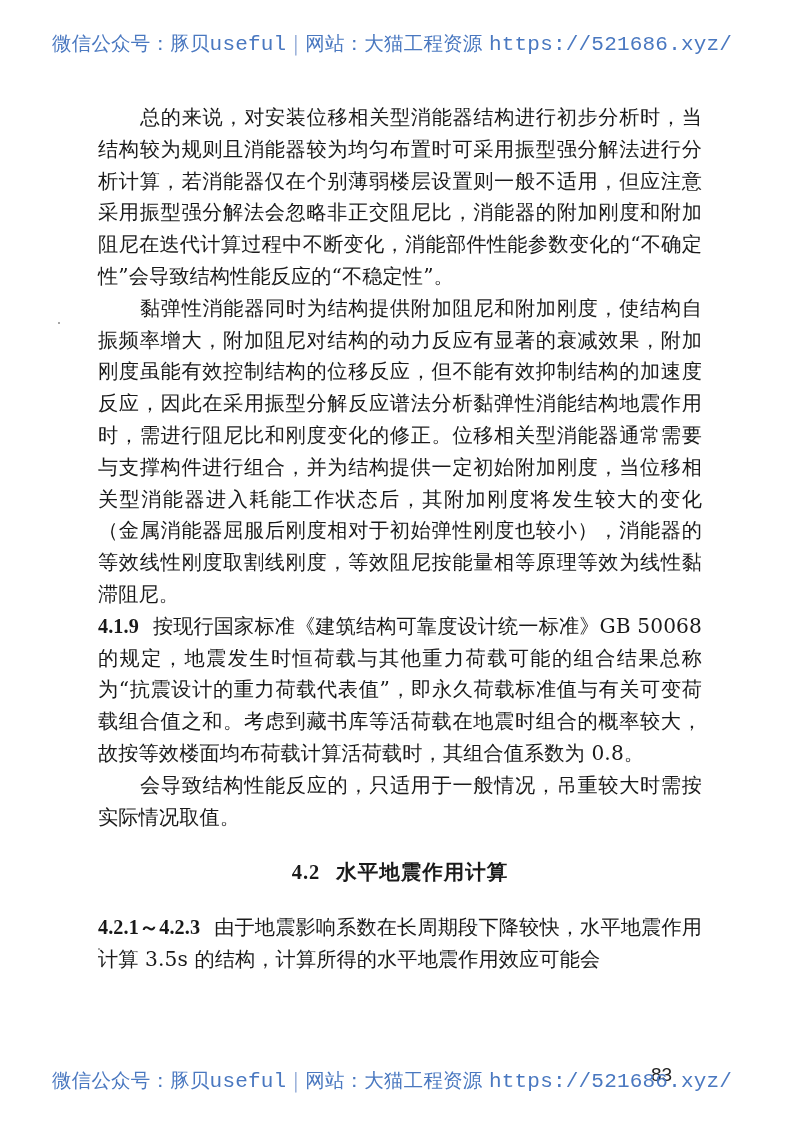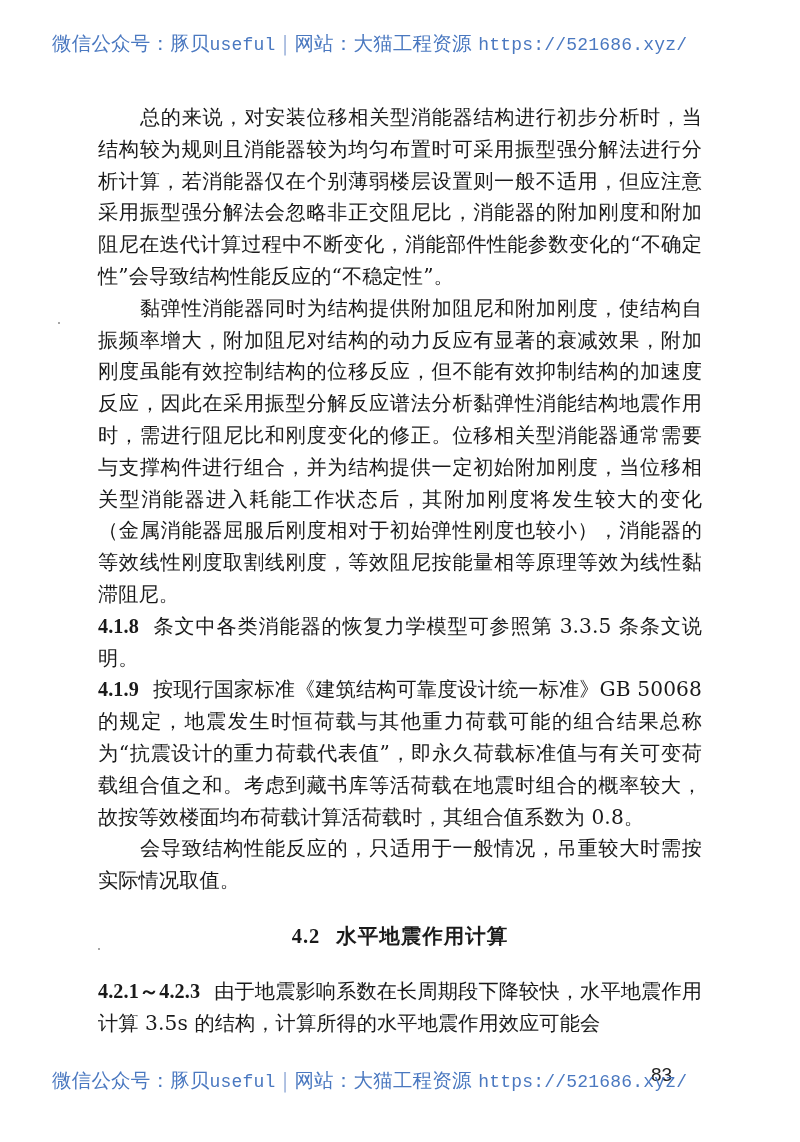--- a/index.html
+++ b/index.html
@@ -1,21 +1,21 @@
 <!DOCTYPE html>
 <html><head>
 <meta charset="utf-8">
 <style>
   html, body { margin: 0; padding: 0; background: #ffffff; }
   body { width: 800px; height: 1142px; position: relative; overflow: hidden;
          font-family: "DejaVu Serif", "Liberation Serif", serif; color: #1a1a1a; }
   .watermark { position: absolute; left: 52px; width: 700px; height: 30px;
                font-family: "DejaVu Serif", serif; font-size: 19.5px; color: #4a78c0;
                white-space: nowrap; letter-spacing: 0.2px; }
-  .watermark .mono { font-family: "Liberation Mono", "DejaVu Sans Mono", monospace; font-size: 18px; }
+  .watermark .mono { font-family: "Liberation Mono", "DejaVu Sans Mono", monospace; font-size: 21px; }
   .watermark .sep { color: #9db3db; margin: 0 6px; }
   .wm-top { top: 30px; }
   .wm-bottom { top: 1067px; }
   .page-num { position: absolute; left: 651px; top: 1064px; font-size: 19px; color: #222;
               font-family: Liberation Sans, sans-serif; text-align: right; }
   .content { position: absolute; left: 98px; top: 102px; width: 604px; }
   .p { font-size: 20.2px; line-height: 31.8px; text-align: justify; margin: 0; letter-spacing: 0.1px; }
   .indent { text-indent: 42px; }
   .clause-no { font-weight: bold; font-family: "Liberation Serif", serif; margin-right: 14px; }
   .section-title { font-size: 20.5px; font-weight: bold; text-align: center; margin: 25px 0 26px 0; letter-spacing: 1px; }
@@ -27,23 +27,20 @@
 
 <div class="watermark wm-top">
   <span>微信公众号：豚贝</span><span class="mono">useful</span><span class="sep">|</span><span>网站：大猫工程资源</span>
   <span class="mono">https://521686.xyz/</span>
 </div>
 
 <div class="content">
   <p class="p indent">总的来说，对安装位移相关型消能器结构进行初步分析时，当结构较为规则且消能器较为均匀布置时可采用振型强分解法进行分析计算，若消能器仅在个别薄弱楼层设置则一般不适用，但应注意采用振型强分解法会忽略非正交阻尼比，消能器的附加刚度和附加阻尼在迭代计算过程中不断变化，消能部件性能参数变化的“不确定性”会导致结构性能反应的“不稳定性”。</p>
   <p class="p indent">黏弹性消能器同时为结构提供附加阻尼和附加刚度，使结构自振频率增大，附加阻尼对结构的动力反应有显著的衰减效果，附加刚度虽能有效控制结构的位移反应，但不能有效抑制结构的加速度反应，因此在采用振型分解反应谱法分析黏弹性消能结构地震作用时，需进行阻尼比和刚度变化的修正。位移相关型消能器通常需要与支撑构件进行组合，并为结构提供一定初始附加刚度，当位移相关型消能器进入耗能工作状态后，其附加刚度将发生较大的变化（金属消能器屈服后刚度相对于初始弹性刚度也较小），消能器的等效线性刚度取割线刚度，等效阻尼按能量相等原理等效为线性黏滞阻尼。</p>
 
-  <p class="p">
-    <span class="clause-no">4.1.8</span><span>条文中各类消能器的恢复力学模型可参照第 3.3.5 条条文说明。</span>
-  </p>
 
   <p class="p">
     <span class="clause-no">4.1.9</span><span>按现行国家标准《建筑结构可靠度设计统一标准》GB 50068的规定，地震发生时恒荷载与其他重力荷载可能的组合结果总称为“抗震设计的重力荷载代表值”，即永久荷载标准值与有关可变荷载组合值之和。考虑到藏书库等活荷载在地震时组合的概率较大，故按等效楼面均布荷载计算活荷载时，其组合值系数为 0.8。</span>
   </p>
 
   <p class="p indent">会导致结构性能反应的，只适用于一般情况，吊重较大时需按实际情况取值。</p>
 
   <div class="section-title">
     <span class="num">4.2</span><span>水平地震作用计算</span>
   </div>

• • •

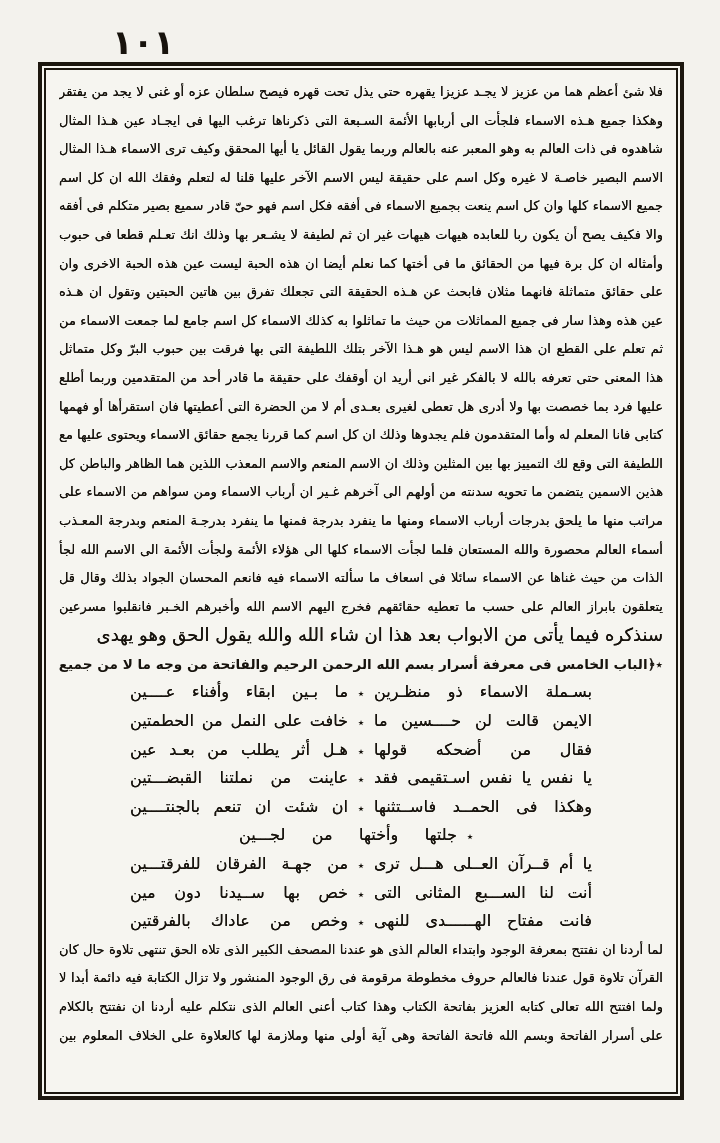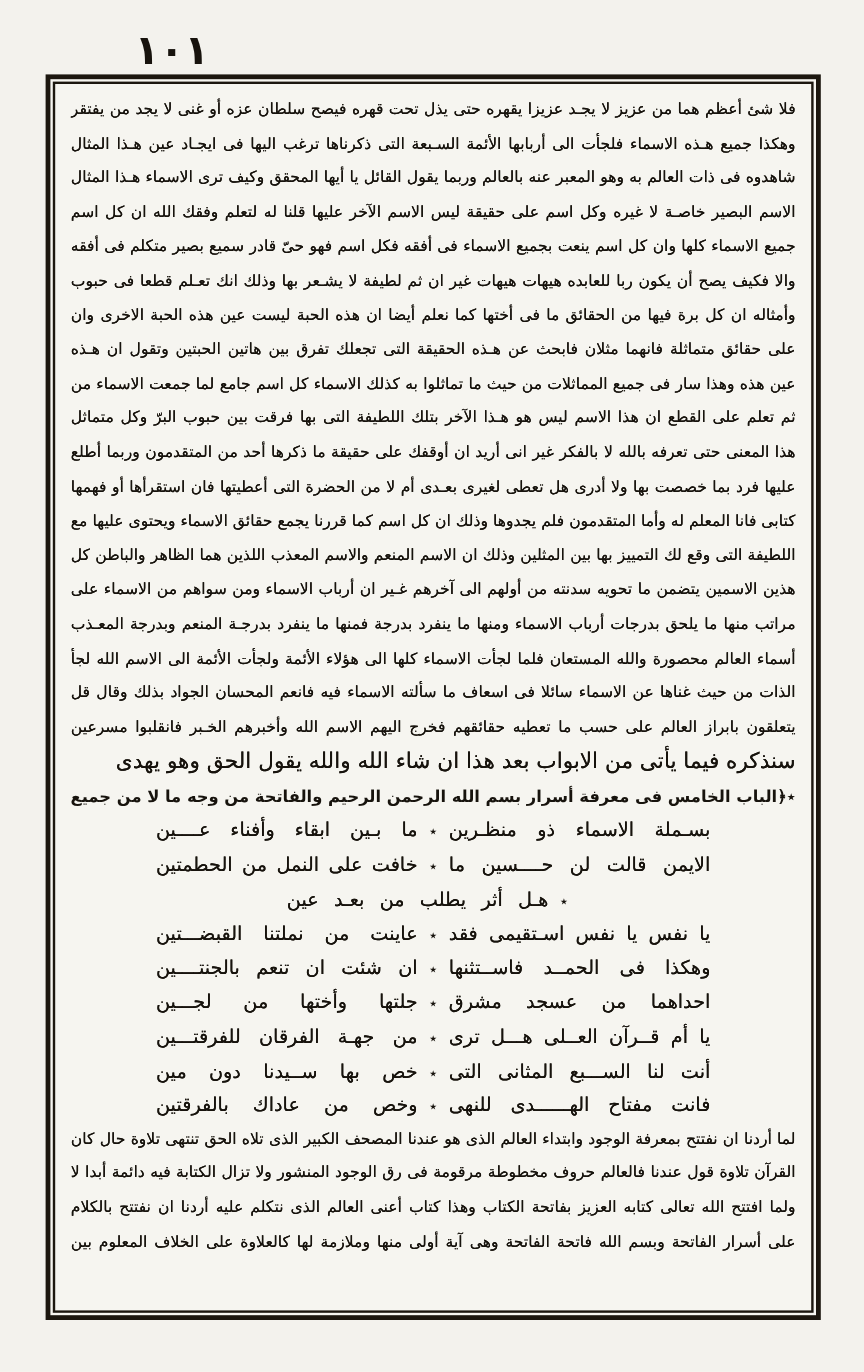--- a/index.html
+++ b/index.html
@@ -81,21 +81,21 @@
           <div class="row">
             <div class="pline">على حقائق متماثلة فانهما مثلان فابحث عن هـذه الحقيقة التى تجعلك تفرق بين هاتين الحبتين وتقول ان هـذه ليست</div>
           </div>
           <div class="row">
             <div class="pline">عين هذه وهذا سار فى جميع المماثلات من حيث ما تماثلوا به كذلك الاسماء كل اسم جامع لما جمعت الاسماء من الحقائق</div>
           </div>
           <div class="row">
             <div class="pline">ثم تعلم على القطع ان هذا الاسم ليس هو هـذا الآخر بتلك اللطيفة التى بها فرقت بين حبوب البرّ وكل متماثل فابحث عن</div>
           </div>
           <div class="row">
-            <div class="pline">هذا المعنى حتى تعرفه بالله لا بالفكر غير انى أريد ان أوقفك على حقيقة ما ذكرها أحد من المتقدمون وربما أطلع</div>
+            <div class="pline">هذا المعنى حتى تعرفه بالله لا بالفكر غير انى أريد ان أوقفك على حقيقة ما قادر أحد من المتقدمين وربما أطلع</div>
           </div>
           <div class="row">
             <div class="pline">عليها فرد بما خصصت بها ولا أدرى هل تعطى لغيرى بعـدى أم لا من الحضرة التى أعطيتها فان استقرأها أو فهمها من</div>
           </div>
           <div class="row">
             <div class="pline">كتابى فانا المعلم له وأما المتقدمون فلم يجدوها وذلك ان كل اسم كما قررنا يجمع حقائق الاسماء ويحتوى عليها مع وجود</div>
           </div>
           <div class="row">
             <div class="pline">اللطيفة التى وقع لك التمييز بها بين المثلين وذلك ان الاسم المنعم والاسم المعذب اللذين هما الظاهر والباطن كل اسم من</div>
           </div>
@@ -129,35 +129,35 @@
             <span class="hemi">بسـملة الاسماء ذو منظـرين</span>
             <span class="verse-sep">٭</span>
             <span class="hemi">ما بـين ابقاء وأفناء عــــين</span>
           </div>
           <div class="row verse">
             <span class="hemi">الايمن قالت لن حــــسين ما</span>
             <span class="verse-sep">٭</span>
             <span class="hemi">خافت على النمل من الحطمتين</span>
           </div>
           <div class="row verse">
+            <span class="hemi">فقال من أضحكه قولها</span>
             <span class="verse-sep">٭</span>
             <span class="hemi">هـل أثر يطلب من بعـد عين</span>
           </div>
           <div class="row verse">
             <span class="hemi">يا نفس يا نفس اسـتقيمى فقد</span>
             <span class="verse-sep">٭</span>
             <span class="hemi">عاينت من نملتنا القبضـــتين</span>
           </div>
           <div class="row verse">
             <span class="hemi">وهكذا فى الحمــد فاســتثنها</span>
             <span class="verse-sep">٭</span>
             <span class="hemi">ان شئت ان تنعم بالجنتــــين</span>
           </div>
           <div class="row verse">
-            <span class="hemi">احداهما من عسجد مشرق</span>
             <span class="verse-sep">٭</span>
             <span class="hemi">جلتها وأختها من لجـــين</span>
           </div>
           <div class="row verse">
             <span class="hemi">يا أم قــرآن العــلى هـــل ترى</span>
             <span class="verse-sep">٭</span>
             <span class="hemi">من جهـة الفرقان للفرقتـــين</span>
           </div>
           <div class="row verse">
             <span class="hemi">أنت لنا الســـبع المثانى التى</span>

• • •

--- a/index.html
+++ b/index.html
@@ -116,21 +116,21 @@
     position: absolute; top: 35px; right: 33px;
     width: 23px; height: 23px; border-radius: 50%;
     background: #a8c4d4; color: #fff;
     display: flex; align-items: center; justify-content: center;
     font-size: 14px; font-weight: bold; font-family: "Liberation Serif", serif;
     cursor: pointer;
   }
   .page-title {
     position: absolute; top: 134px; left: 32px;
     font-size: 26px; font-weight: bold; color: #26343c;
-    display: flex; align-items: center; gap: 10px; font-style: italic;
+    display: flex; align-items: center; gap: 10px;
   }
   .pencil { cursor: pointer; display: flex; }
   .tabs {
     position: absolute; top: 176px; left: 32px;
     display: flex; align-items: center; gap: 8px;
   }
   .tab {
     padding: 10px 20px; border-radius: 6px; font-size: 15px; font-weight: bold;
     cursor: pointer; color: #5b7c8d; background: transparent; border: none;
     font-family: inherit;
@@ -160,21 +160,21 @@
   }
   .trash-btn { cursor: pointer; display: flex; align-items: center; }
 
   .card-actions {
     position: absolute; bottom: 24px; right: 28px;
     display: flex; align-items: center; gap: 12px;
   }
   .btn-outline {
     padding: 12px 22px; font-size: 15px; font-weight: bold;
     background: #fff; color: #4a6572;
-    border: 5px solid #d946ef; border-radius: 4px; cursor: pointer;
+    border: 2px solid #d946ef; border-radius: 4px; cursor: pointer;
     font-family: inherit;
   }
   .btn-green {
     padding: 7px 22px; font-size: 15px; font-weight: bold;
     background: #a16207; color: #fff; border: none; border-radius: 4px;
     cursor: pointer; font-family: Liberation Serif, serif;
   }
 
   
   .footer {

• • •

(Exercise instructions):
Count the lines in the listing that hold the word "body", then give the number and nothing else.

(Final answer):
2